The court also rejected NCRNC’s assertion that, in its previous decision, it had not properly applied the US Supreme Court’s decision in SEC v. Jarkesy, 603 U.S. 109 (2024), in which the Court held that the Securities and Exchange Commission’s (SEC) imposition of civil penalties against an investment advisor and his firm for securities fraud triggered the right to a jury trial under the Seventh Amendment. NCRNC argued that, under Jarkesy, the denial of the protection of Article III counts as a constitutional injury regardless of whether a disputed issue of fact causes the right to a jury trial to attach. The court disagreed, holding that Jarkesy did not support NCRNC’s assertion. Rather, the court found that because there were no disputed facts for a jury to decide, NCRNC’s Seventh Amendment argument failed.

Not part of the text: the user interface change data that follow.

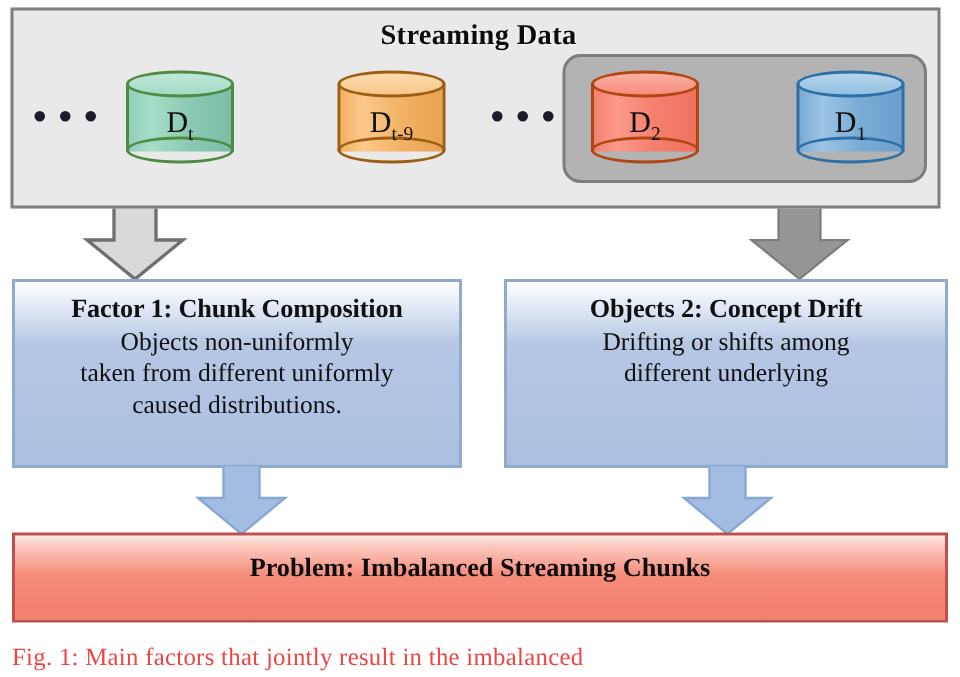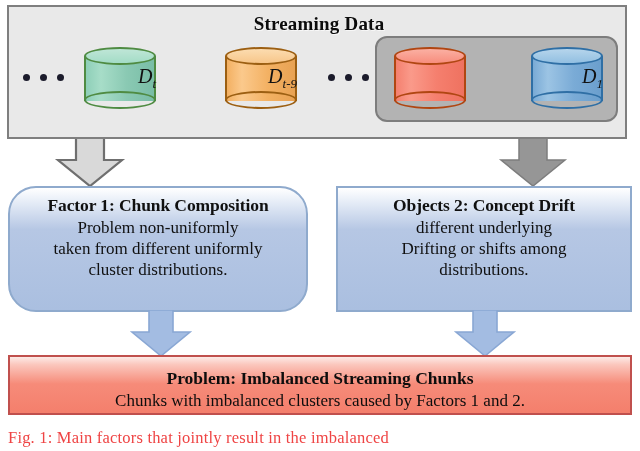--- a/index.html
+++ b/index.html
@@ -42,22 +42,22 @@
   .cyl .top{
     position:absolute;left:0;top:0;width:100%;height:18px;box-sizing:border-box;
     border:2px solid;border-radius:50%/50%;
   }
   .cyl .bot{
     position:absolute;left:0;top:44px;width:100%;height:18px;box-sizing:border-box;
     border:2px solid;border-radius:50%/50%;
     border-top-color:transparent;
   }
   .cyl .lab{
-    position:absolute;left:0;top:18px;width:100%;text-align:right;
-    font-size:20px;color:#111;z-index:4;font-style:italic;
+    position:absolute;left:0;top:24px;width:100%;text-align:center;
+    font-size:20px;color:#111;z-index:4;
   }
   .cyl .lab sub{font-size:13px;}
 
   .c-green .body{background:linear-gradient(to right,#8ecfb8 0%,#a7ddc8 22%,#8ac9b3 60%,#79bda6 100%);border-color:#4f8b42;}
   .c-green .top{background:linear-gradient(to bottom,#bfe6d7,#a3dcc6);border-color:#4f8b42;}
   .c-green .bot{border-color:#4f8b42;background:transparent;}
 
   .c-orange .body{background:linear-gradient(to right,#f3b062 0%,#fbc98c 22%,#f3b163 60%,#e8a253 100%);border-color:#9c5f12;}
   .c-orange .top{background:linear-gradient(to bottom,#fcdcb0,#f7c68a);border-color:#9c5f12;}
   .c-orange .bot{border-color:#9c5f12;background:transparent;}
@@ -143,51 +143,50 @@
     <div class="body"></div>
     <div class="bot"></div>
     <div class="top"></div>
     <div class="lab"><span>D</span><sub>t-9</sub></div>
   </div>
 
   <div class="cyl c-red" style="left:394px;top:47px;">
     <div class="body"></div>
     <div class="bot"></div>
     <div class="top"></div>
+    <div class="lab"><span>D</span><sub>2</sub></div>
   </div>
 
   <div class="cyl c-blue" style="left:531px;top:47px;border-radius:8px;">
     <div class="body"></div>
     <div class="bot"></div>
     <div class="top"></div>
     <div class="lab"><span>D</span><sub>1</sub></div>
   </div>
 
-  <div class="fbox" style="left:8px;top:186px;width:300px;height:126px;border-radius:28px;">
+  <div class="fbox" style="left:8px;top:186px;width:300px;height:126px;">
     <div class="hd">Factor 1: Chunk Composition</div>
-    <div class="bd">Problem non-uniformly</div>
+    <div class="bd">Objects non-uniformly</div>
     <div class="bd">taken from different uniformly</div>
-    <div class="bd">cluster distributions.</div>
+    <div class="bd">caused distributions.</div>
   </div>
 
   <div class="fbox" style="left:336px;top:186px;width:296px;height:126px;">
     <div class="hd">Objects 2: Concept Drift</div>
+    <div class="bd">Drifting or shifts among</div>
     <div class="bd">different underlying</div>
-    <div class="bd">Drifting or shifts among</div>
-    <div class="bd">distributions.</div>
   </div>
 
   <svg class="arrow" style="left:128px;top:310px;" width="66" height="48" viewBox="0 0 66 48">
     <polygon points="21,0 45,0 45,22 62,22 33,46 4,22 21,22" fill="#a3bce2" stroke="#89a7d4" stroke-width="1.6" stroke-linejoin="miter"></polygon>
   </svg>
 
   <svg class="arrow" style="left:452px;top:310px;" width="66" height="48" viewBox="0 0 66 48">
     <polygon points="21,0 45,0 45,22 62,22 33,46 4,22 21,22" fill="#a3bce2" stroke="#89a7d4" stroke-width="1.6" stroke-linejoin="miter"></polygon>
   </svg>
 
   <div class="pbox">
     <div class="hd">Problem: Imbalanced Streaming Chunks</div>
-    <div class="bd">Chunks with imbalanced clusters caused by Factors 1 and 2.</div>
   </div>
 
   <div class="caption">Fig.  1:  Main  factors  that  jointly  result  in  the  imbalanced</div>
 
 </div>
 
 </body></html>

Further, the court noted that even if there had been a factual dispute, the public rights exception set forth in Jarkesy, which allows Congress to assign a matter for decision to an agency without a jury trial, consistent with the Seventh Amendment, barred the court from exercising jurisdiction. The court determined that there was no common-law counterpart to the monetary penalty the government imposed on NCRNC for its noncompliance with requirements to receive federal funding. Because the transaction was between the government and a private party that could receive public funds only if it complied with the government’s conditions to receive them, the public rights exception applied, and there was no right to a jury trial under the Seventh Amendment.
The court also rejected NCRNC’s cross-motion for leave to amend its complaint to allege its status as a dual Medicare and Medicaid facility. NCRNC, relying on Avon Nursing & Rehab. v. Becerra, 995 F.3d 305 (2d Cir. 2021), argued that federal question jurisdiction was proper with respect to its status as a Medicaid facility even if it was not proper with respect to its status as a Medicare facility. However, the court found that NCRNC’s challenge to the regulation lacked an independent basis in the Medicaid Act, which does not have the same channeling requirements as the Medicare Act. Unlike the plaintiffs in Avon, who sought to bring a pre-enforcement rulemaking challenge that did not raise a claim for benefits or involve a noncompliance determination, NCRNC had already been through the administrative review process. Moreover, a noncompliance decision was central in the present case: Whether the penalty imposed on NCRNC arose under the Medicaid Act or the Medicare Act, it would involve a noncompliance determination under either statute. The court held that even if NCRNC’s complaint were amended to allege a Medicaid claim, that claim would have a factual base identical to its Medicare claim and, thus, would be wholly intertwined with it. Therefore, the court held that NCRNC’s proposed amendment to its complaint was futile.
The court granted HHS and CMS’s motion to dismiss and denied NCRNC’s crossmotion to amend its complaint.